(Work task) Instruction for the entries below: return the part that opens with the line containing "html: <div> <span>" and closes with the line containing "border-radius: 0 ->", exactly, and no pictures.

(Data for the task)

========================

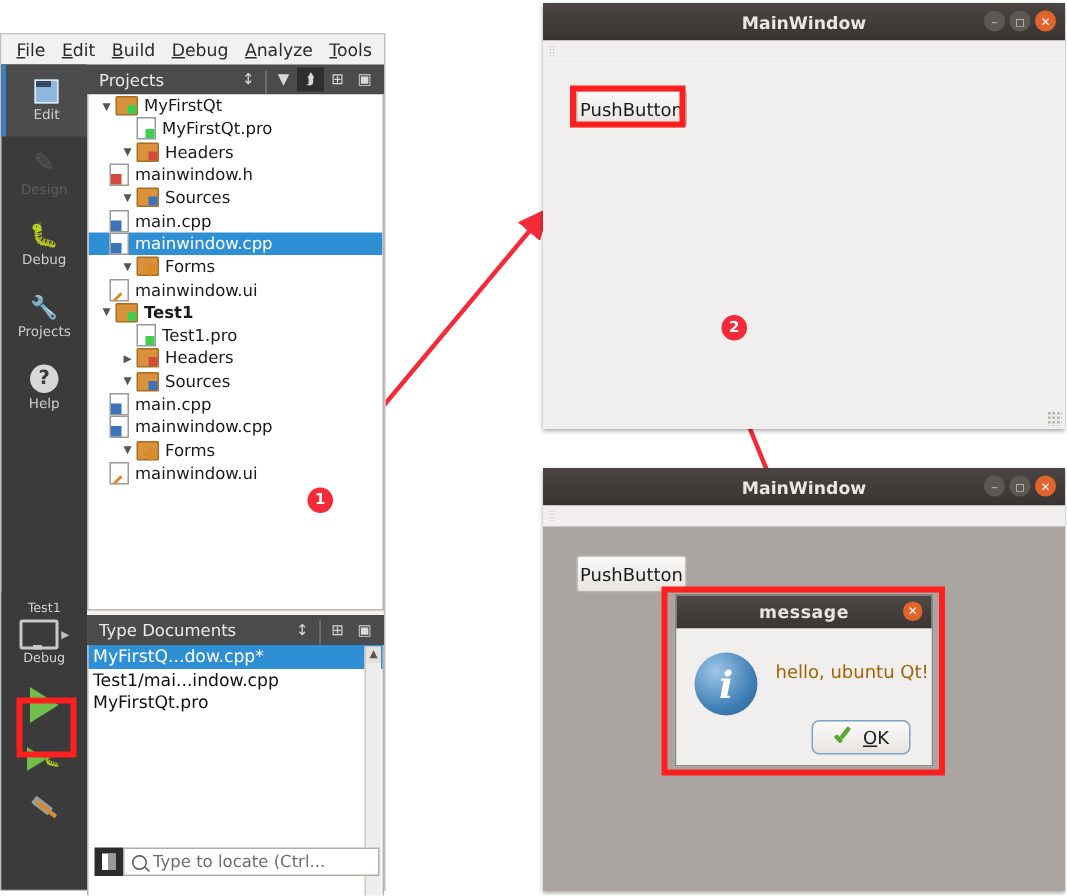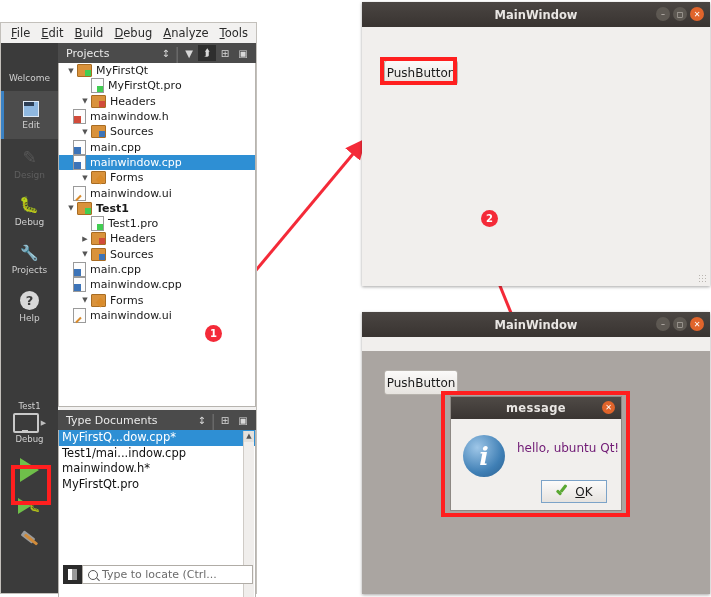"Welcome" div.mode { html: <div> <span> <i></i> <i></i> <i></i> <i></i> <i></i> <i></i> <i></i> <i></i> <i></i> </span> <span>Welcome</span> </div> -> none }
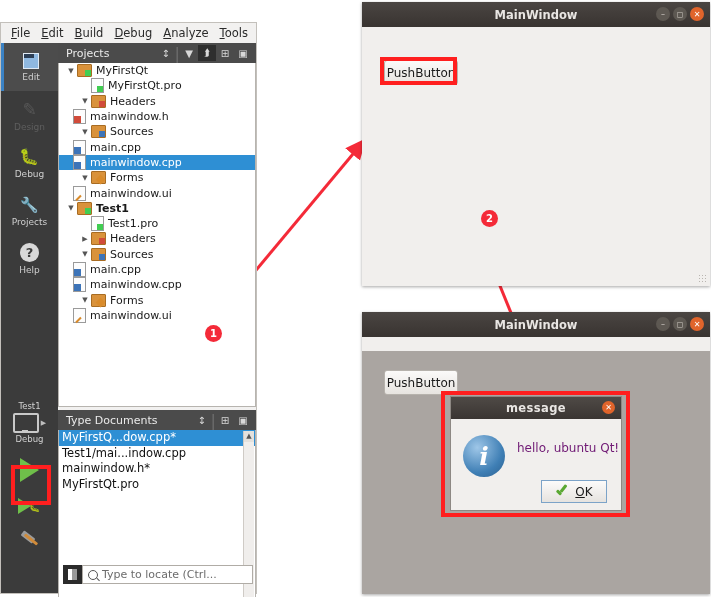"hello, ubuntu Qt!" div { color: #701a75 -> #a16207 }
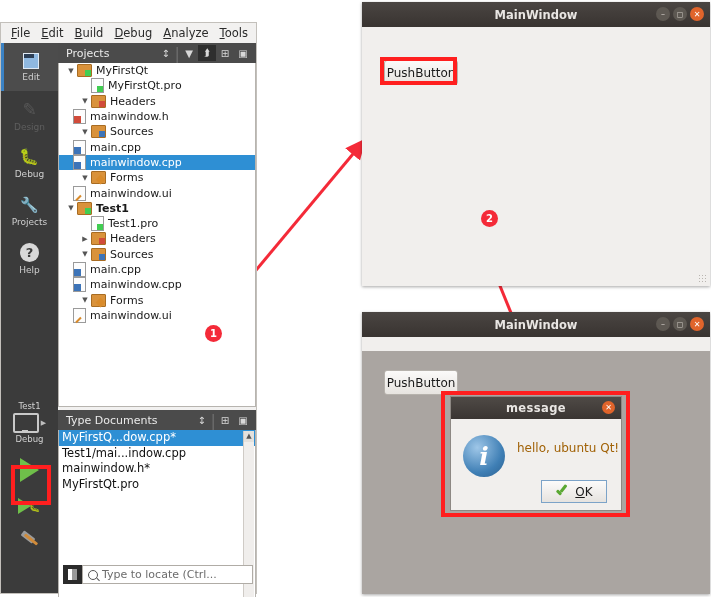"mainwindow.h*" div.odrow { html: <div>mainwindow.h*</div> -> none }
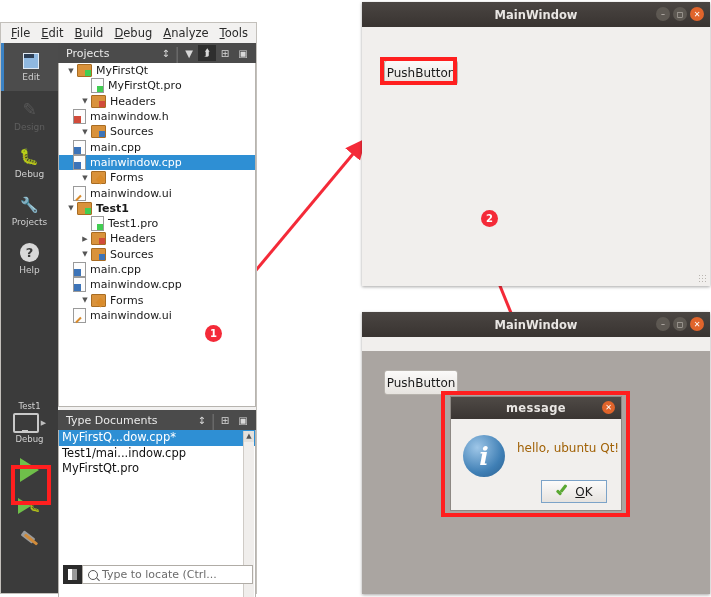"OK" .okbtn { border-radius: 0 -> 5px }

========================

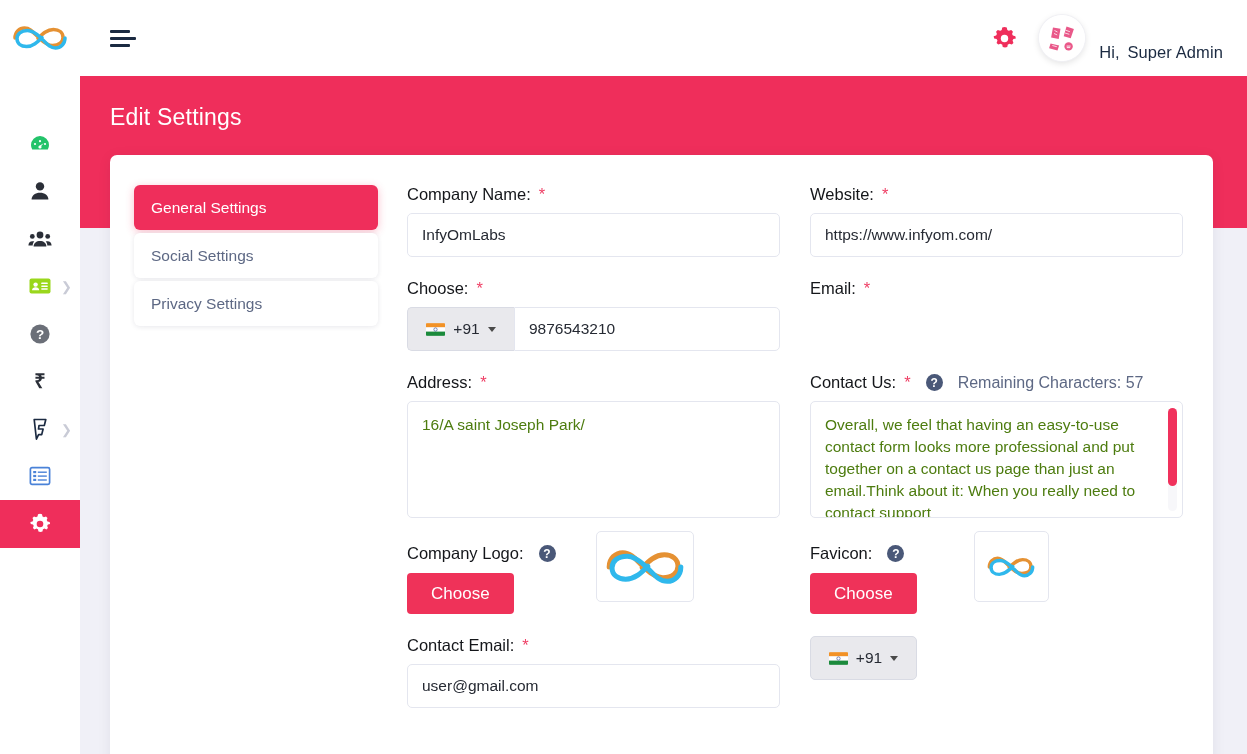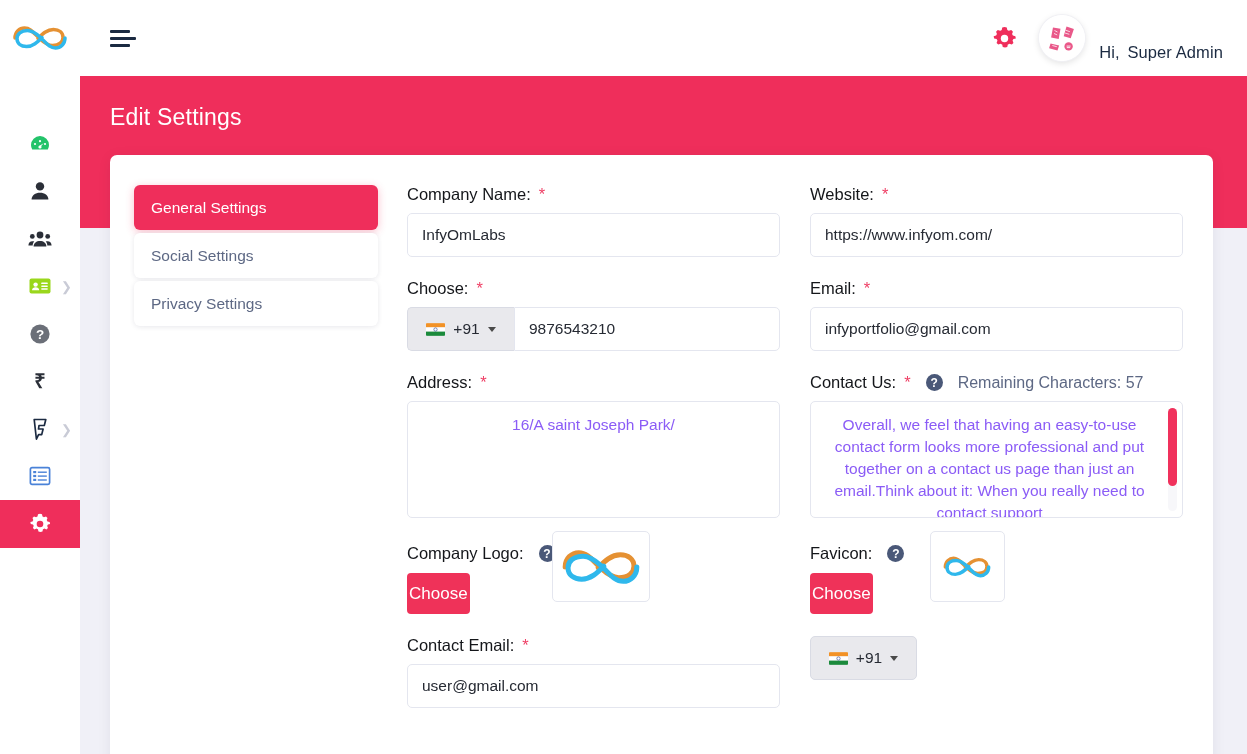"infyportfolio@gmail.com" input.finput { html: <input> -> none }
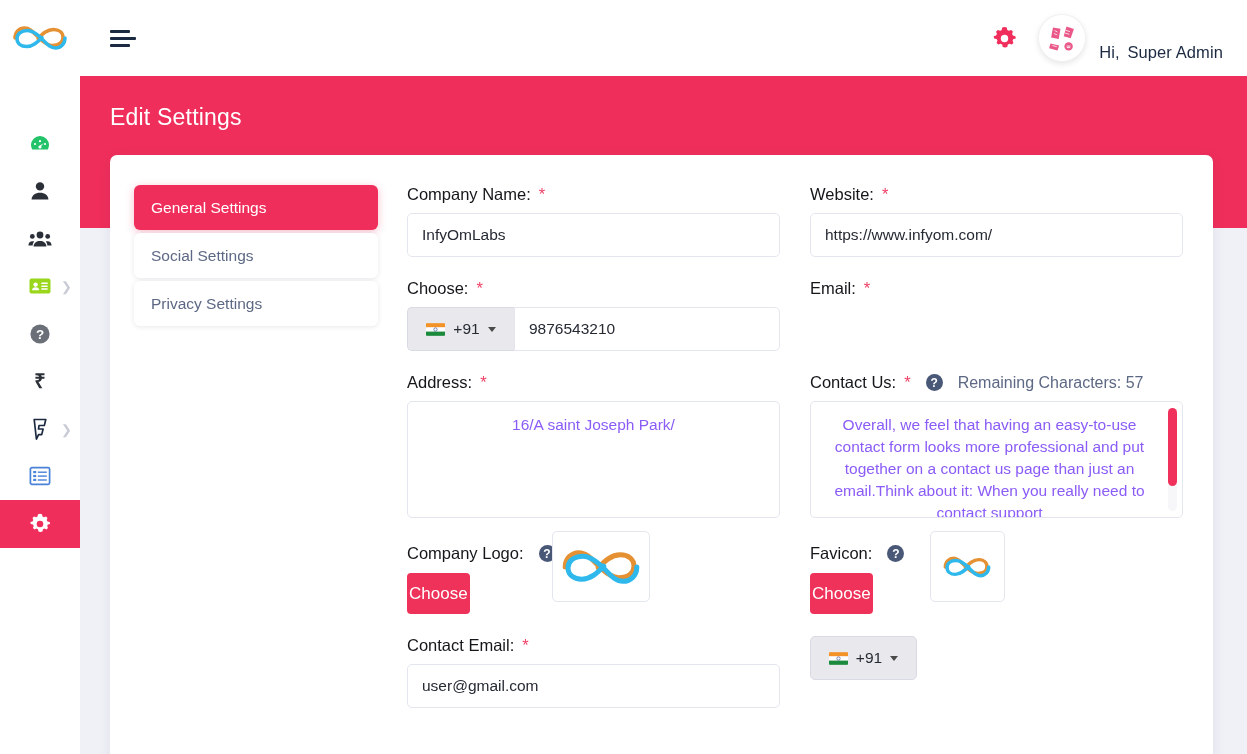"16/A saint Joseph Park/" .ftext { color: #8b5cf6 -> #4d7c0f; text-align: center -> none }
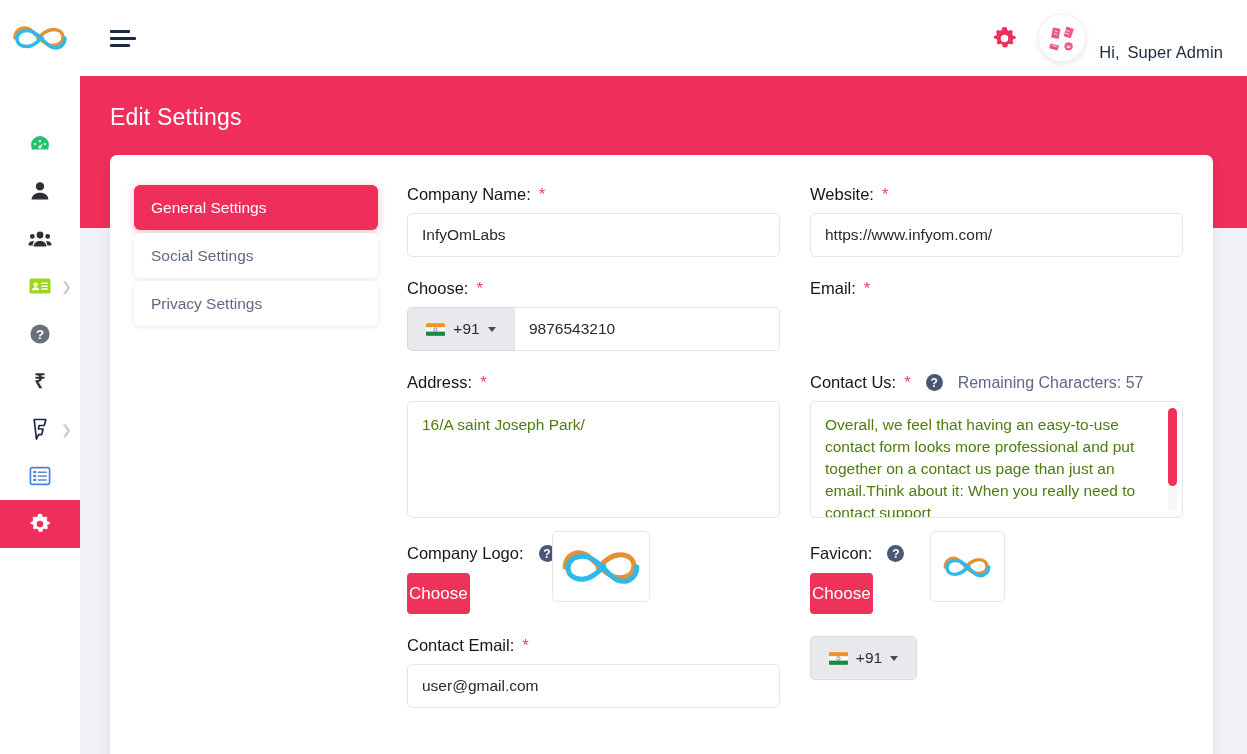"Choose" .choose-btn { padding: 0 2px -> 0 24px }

========================

(Final answer)
"Welcome" div.mode { html: <div> <span> <i></i> <i></i> <i></i> <i></i> <i></i> <i></i> <i></i> <i></i> <i></i> </span> <span>Welcome</span> </div> -> none }
"hello, ubuntu Qt!" div { color: #701a75 -> #a16207 }
"mainwindow.h*" div.odrow { html: <div>mainwindow.h*</div> -> none }
"OK" .okbtn { border-radius: 0 -> 5px }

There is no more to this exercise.